Outre son personnage, le chanteur est également narrateur, entouré par un chœur qui, à la mode antique, lui vient en écho. L'Américain Charles Robert Austin, ancien pilote d'hélicoptère, s'avère ici particulièrement vaillant, offrant ce timbre corsé à la projection généreuse qui fait de lui un grand wagnérien – son répertoire voyage de Daland à Klingsor en passant par L'Oiseleur, Mark, Sachs, Hunding et, bien sûr, Wotan. On saluera la souplesse du phrasé comme la vigueur de l'émission, affirmant ici une interprétation toujours nuancée.

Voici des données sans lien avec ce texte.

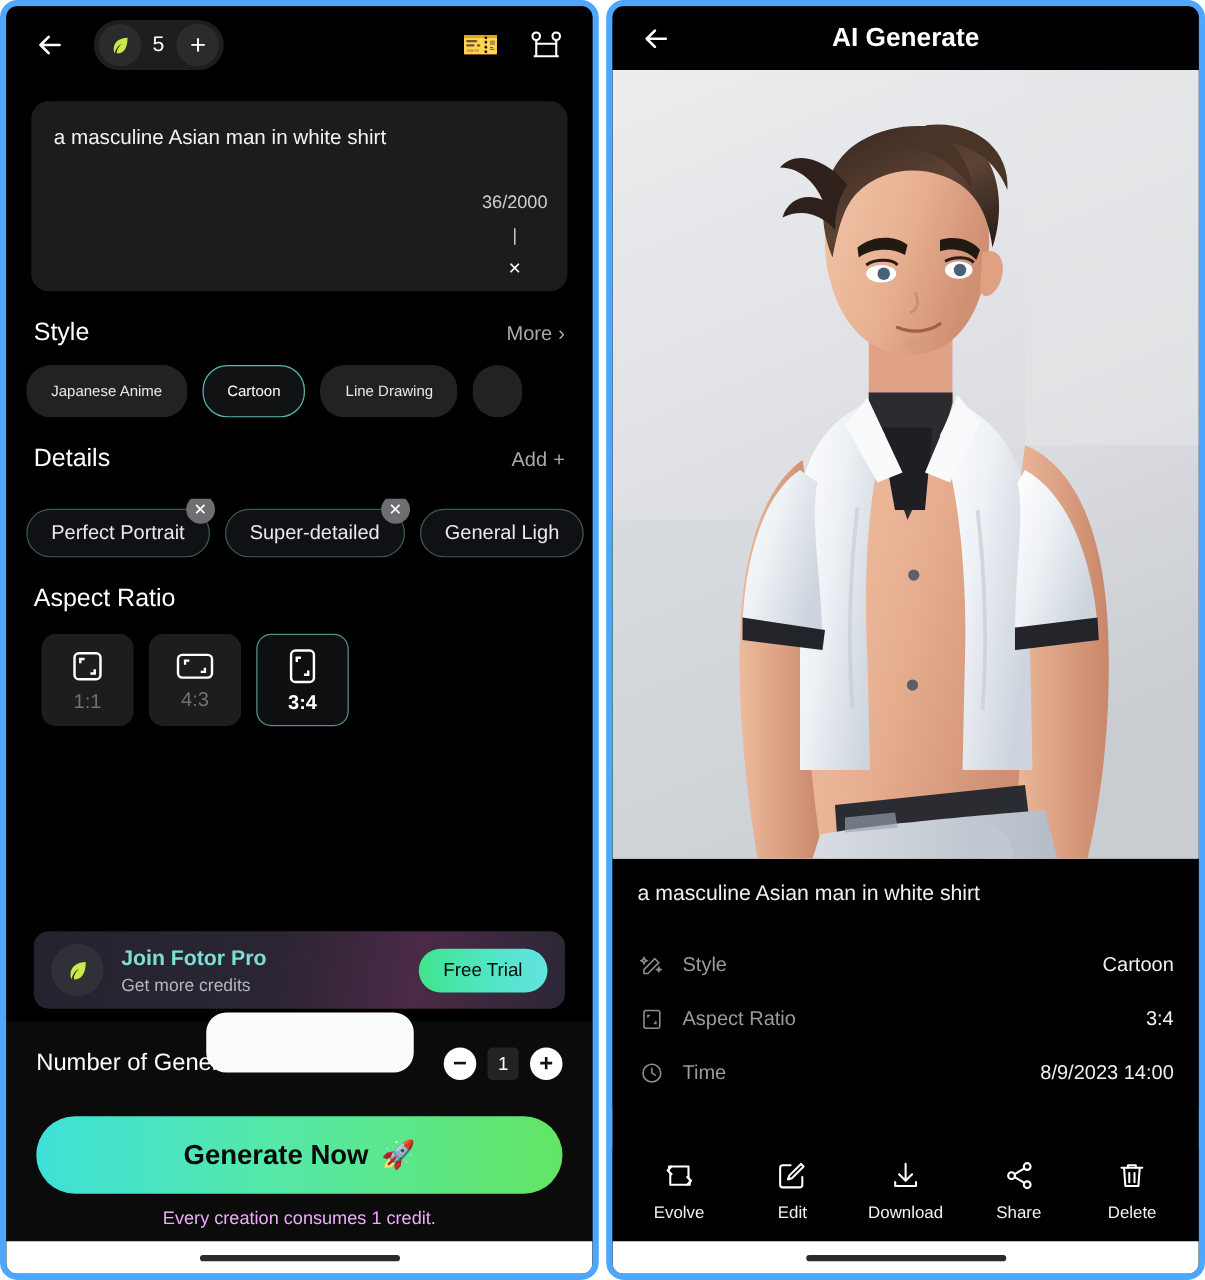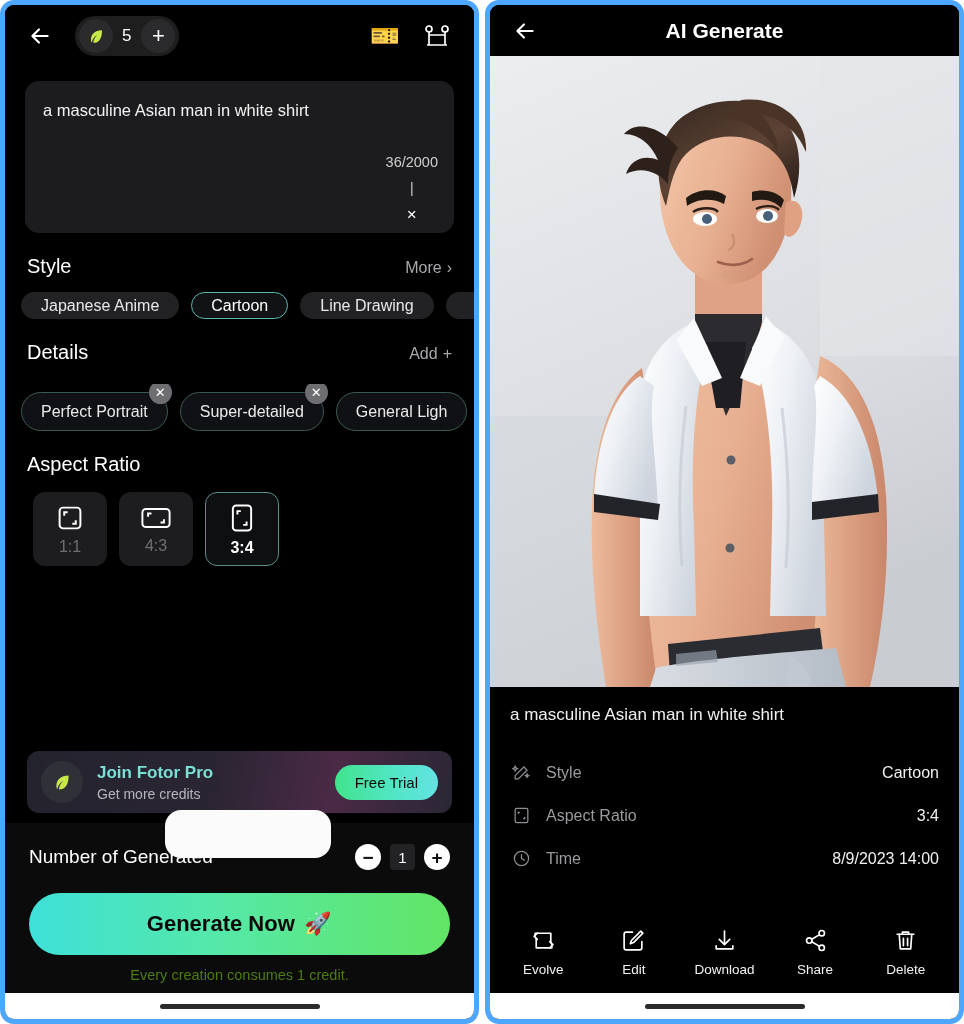--- a/index.html
+++ b/index.html
@@ -110,24 +110,24 @@
     margin-top: 14px;
     overflow: hidden;
     white-space: nowrap;
   }
   .chip {
     flex: none;
     background: #222224;
     color: #e8e8ea;
     border: 1px solid transparent;
     border-radius: 20px;
-    height: 27px;
+    height: 42px;
     padding: 0 19px;
     display: flex; align-items: center;
-    font-size: 16px;
+    font-size: 12px;
     cursor: pointer;
   }
   .chip.selected {
     background: #111214;
     border: 1px solid #5bb8b0;
     color: #ffffff;
   }
   .chip.clipped { overflow: hidden; max-width: 86px; }
 
   .detail-chips { margin-top: 20px; padding-top: 8px; align-items: flex-end; }
@@ -210,31 +210,31 @@
     font-size: 19px; line-height: 1; cursor: pointer; font-weight: bold;
   }
   .step-val {
     min-width: 25px; height: 26px;
     background: #232325; color: #fff;
     border-radius: 4px;
     display: flex; align-items: center; justify-content: center;
     font-size: 15px;
   }
   .gen-btn {
-    margin-top: 14px;
+    margin-top: 20px;
     height: 62px;
     border-radius: 32px;
     background: linear-gradient(90deg, #3ee0d8 0%, #55e8a8 45%, #62e564 100%);
     display: flex; align-items: center; justify-content: center;
     gap: 10px;
     color: #0a0a0a; font-size: 22px; font-weight: bold;
     cursor: pointer;
   }
   .gen-caption {
-    text-align: center; color: #4d7c0f; font-size: 14.5px;
+    text-align: center; color: #f0abfc; font-size: 14.5px;
     margin-top: 12px; padding-bottom: 10px;
   }
   .home-bar-wrap {
     flex: none; height: 26px; background: #fff;
     display: flex; align-items: center; justify-content: center;
   }
   .home-bar { width: 160px; height: 5px; border-radius: 3px; background: #2b2b2b; }
 
   .white-overlay {
     position: absolute;

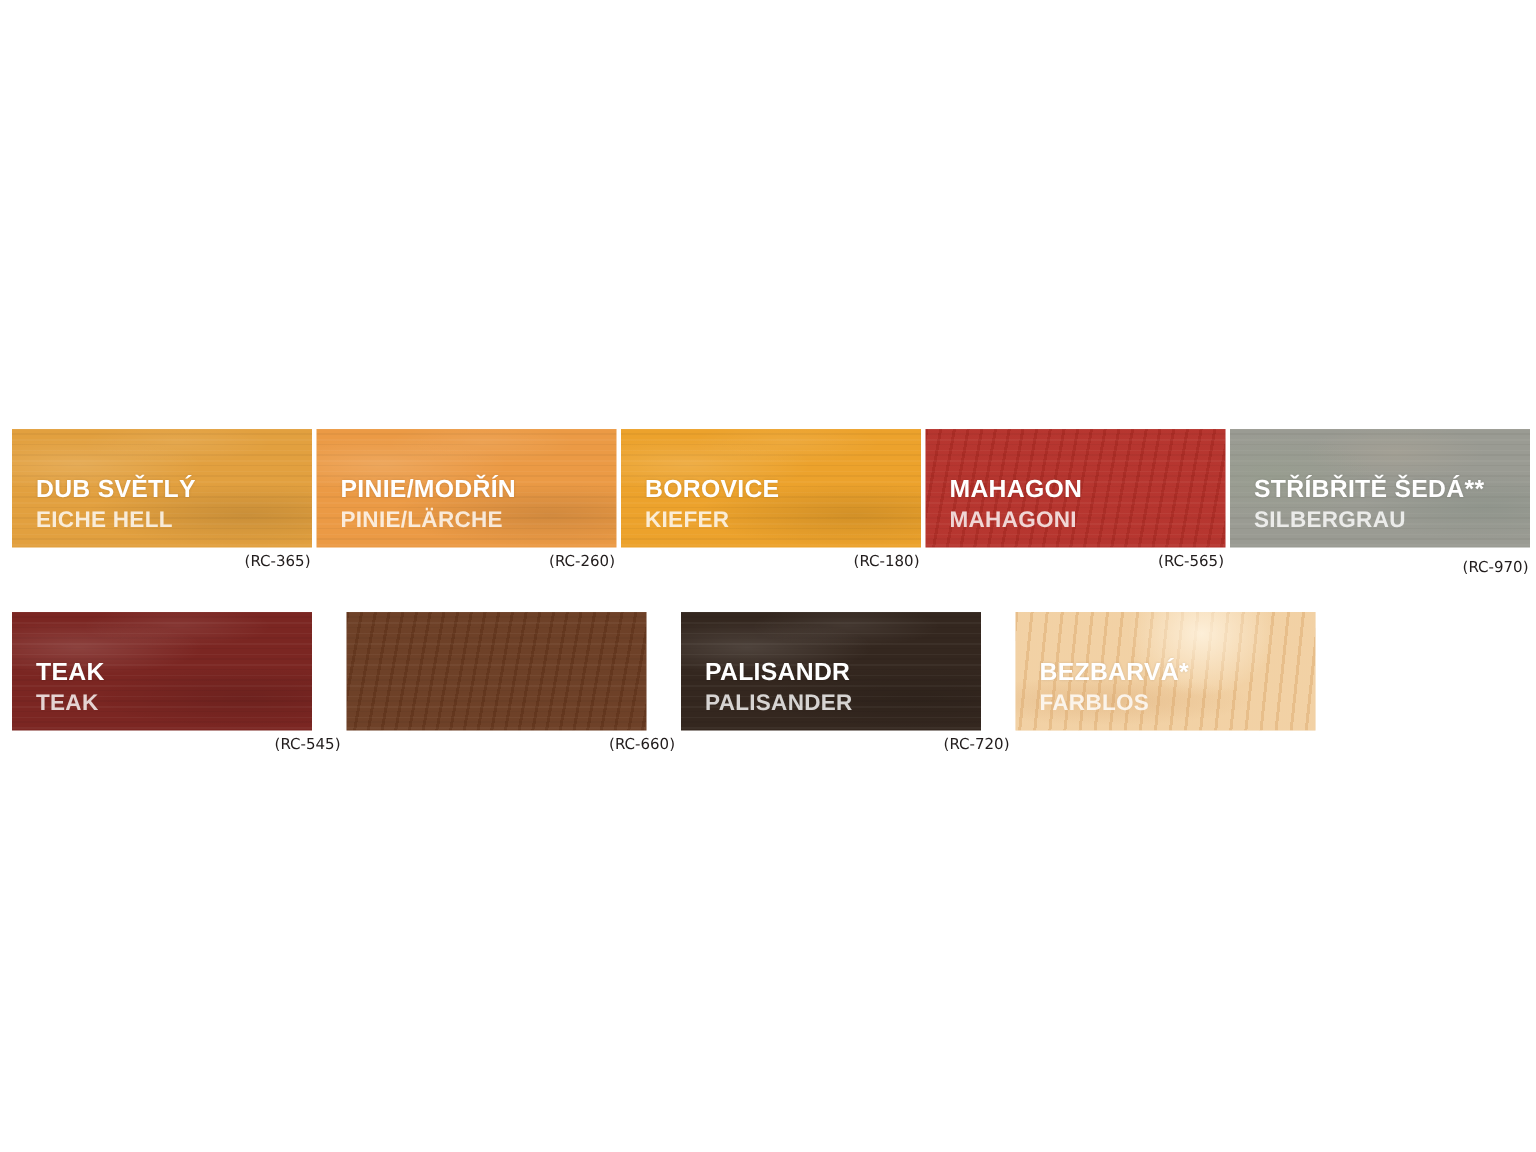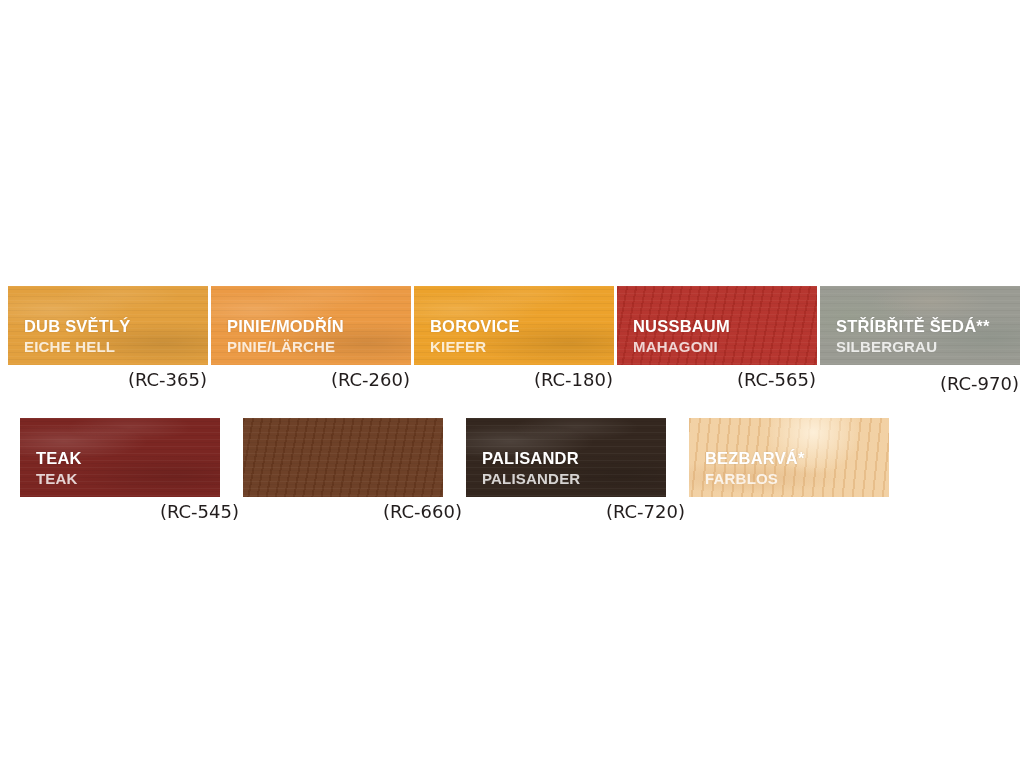--- a/index.html
+++ b/index.html
@@ -31,21 +31,20 @@
     width: 1008px;
   }
 
   .swatch-row {
     display: flex;
     flex-direction: row;
     align-items: flex-start;
   }
   .swatch-row.row-2 {
     margin-top: 24px;
-    margin-left: 12px;
   }
 
   .swatch-cell {
     width: 220px;
     margin-right: 3px;
     position: relative;
   }
 
   .swatch-tile {
     position: relative;
@@ -110,21 +109,21 @@
     font-size: 15px;
     font-weight: bold;
     color: rgba(255,255,255,0.80);
     letter-spacing: 0.2px;
     white-space: nowrap;
     margin-top: 3px;
   }
 
   .swatch-code {
     text-align: right;
-    font-size: 18px;
+    font-size: 10px;
     color: #221d1d;
     padding-top: 4px;
     padding-right: 1px;
     white-space: nowrap;
     font-family: "DejaVu Sans", sans-serif;
   }
 
   
   .swatch-cell.last-in-row .swatch-code {
     padding-top: 8px;
@@ -172,21 +171,21 @@
           </div>
         </div>
         <div class="swatch-code">(RC-180)</div>
       </div>
 
       <div class="swatch-cell">
         <div class="swatch-tile" style="background:#b42f28;">
           <div class="grain lines"></div>
           <div class="grain streak"></div>
           <div class="swatch-text">
-            <div class="swatch-name">NUSSBAUM</div>
+            <div class="swatch-name">MAHAGON</div>
             <div class="swatch-subname">MAHAGONI</div>
           </div>
         </div>
         <div class="swatch-code">(RC-565)</div>
       </div>
 
       <div class="swatch-cell last-in-row">
         <div class="swatch-tile" style="background:#9a9b93;">
           <div class="grain lines"></div>
           <div class="grain" style="background-image:

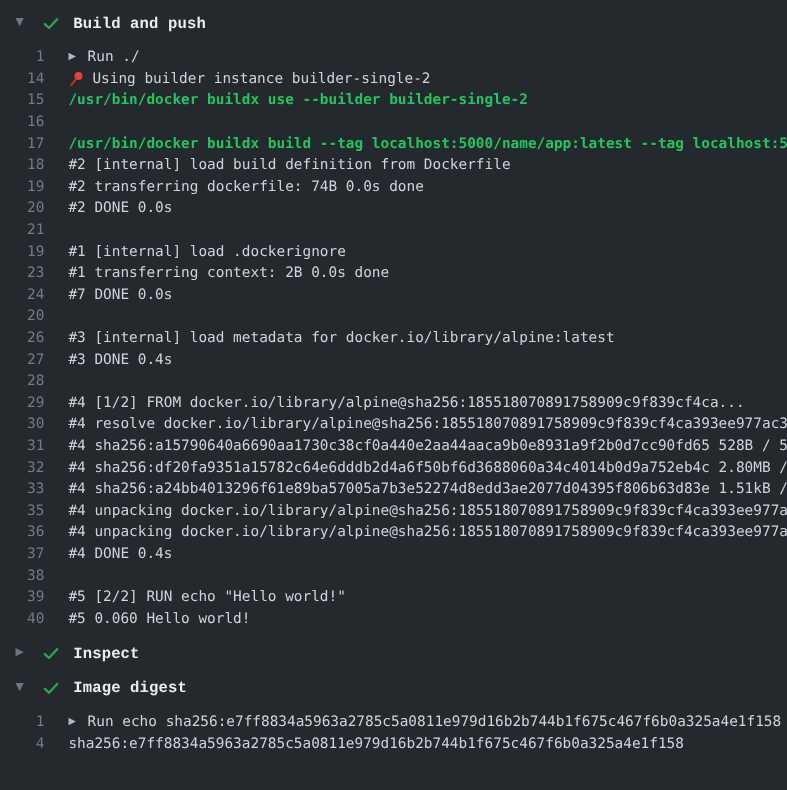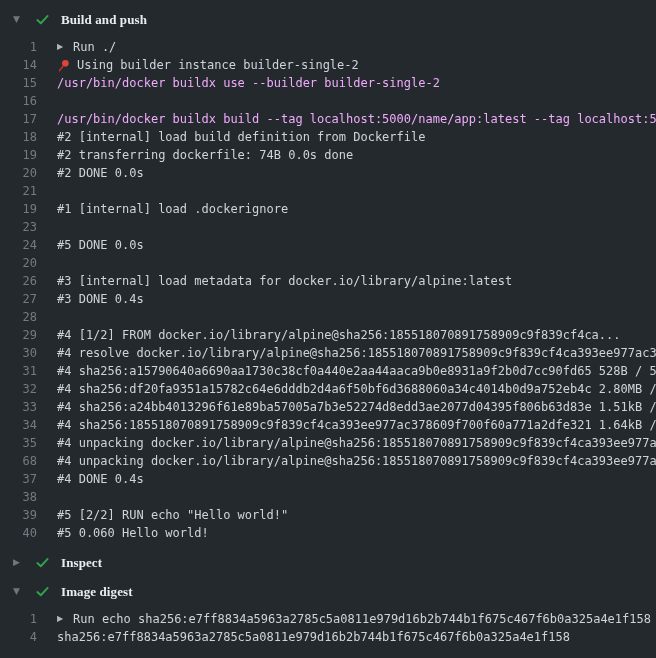--- a/index.html
+++ b/index.html
@@ -9,38 +9,38 @@
   }
   .section-header{
     display:flex;align-items:center;height:29px;padding-left:13px;cursor:pointer;
   }
   .chevron{
     width:22px;flex:none;font-size:9px;color:#6e7780;
     font-family:"DejaVu Sans",sans-serif;line-height:1;
   }
   .check{width:26px;flex:none;display:flex;align-items:center;}
   .section-title{
-    font-family:Liberation Serif, serif;
+    font-family:Liberation Mono, monospace;
     font-size:13px;font-weight:600;color:#e9edf1;letter-spacing:.1px;
   }
   .line-list{margin:4px 0 6px;}
   .log-line{
     display:flex;height:18px;line-height:18px;
     font-family:"DejaVu Sans Mono",monospace;font-size:12px;
   }
   .line-num{
     width:37px;flex:none;text-align:right;color:#737b84;cursor:pointer;
     user-select:none;
   }
   .log-content{
     margin-left:20px;display:flex;align-items:center;color:#ced4da;
     white-space:pre;flex:none;
   }
   .log-text{white-space:pre;text-align:center;}
-  .cmd .log-text{color:#f0abfc;font-weight:normal;}
+  .cmd .log-text{color:#22c55e;font-weight:bold;}
   .play{
     width:16px;flex:none;font-size:8px;color:#aeb8c2;cursor:pointer;
     font-family:"DejaVu Sans",sans-serif;
   }
   .line-icon{width:20px;flex:none;display:flex;align-items:center;}
 </style>
 </head>
 <body>
 
 <div class="viewport">
@@ -91,24 +91,25 @@
       <div class="log-line">
         <span class="line-num">21</span>
         <span class="log-content"><span class="log-text"></span></span>
       </div>
       <div class="log-line">
         <span class="line-num">19</span>
         <span class="log-content"><span class="log-text">#1 [internal] load .dockerignore</span></span>
       </div>
       <div class="log-line">
         <span class="line-num">23</span>
+        <span class="log-content"><span class="log-text">#1 transferring context: 2B 0.0s done</span></span>
       </div>
       <div class="log-line">
         <span class="line-num">24</span>
-        <span class="log-content"><span class="log-text">#5 DONE 0.0s</span></span>
+        <span class="log-content"><span class="log-text">#7 DONE 0.0s</span></span>
       </div>
       <div class="log-line">
         <span class="line-num">20</span>
         <span class="log-content"><span class="log-text"></span></span>
       </div>
       <div class="log-line">
         <span class="line-num">26</span>
         <span class="log-content"><span class="log-text">#3 [internal] load metadata for docker.io/library/alpine:latest</span></span>
       </div>
       <div class="log-line">
@@ -133,29 +134,25 @@
       </div>
       <div class="log-line">
         <span class="line-num">32</span>
         <span class="log-content"><span class="log-text">#4 sha256:df20fa9351a15782c64e6dddb2d4a6f50bf6d3688060a34c4014b0d9a752eb4c 2.80MB / </span></span>
       </div>
       <div class="log-line">
         <span class="line-num">33</span>
         <span class="log-content"><span class="log-text">#4 sha256:a24bb4013296f61e89ba57005a7b3e52274d8edd3ae2077d04395f806b63d83e 1.51kB / </span></span>
       </div>
       <div class="log-line">
-        <span class="line-num">34</span>
-        <span class="log-content"><span class="log-text">#4 sha256:185518070891758909c9f839cf4ca393ee977ac378609f700f60a771a2dfe321 1.64kB / </span></span>
-      </div>
-      <div class="log-line">
         <span class="line-num">35</span>
         <span class="log-content"><span class="log-text">#4 unpacking docker.io/library/alpine@sha256:185518070891758909c9f839cf4ca393ee977a</span></span>
       </div>
       <div class="log-line">
-        <span class="line-num">68</span>
+        <span class="line-num">36</span>
         <span class="log-content"><span class="log-text">#4 unpacking docker.io/library/alpine@sha256:185518070891758909c9f839cf4ca393ee977a</span></span>
       </div>
       <div class="log-line">
         <span class="line-num">37</span>
         <span class="log-content"><span class="log-text">#4 DONE 0.4s</span></span>
       </div>
       <div class="log-line">
         <span class="line-num">38</span>
         <span class="log-content"><span class="log-text"></span></span>
       </div>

Autre poème symphonique, Octobre Op.131 fut achevé par Chostakovitch le 10 août 1967 et présenté le16 septembre dans la Grande Salle du Conservatoire de Moscou, sous la direction de son fils Maxime. Ce n'était pas la première fois que le compositeur célébrait la Révolution d'Octobre (voir ses Seconde et Douzième symphonies), mais le cinquantenaire de l'événement exigeait une œuvre à part – bricolée à partir de thèmes d'anciennes partitions.
Composés plus de quarante ans auparavant, entre une musique pour un dessin animé, une autre pour une comédie-ballet, les Cinq Fragments Op.42 nous plongent dans une toute autre période de la vie et de l'art du compositeur. Écrite dans une esthétique peut-être infiltrée par la Seconde École de Vienne, cette œuvre aphoristique pour petit orchestre qui servit d'étude expérimentale à la Quatrième Symphonie ne sera créée que le 26 avril 1965 – soit déjà trentenaire ! – à Leningrad. On écoutera avec plaisir ce CD gravé par le Seattle Symphony et son chœur, conduit avec précision et expressivité par Gerard Schwarz.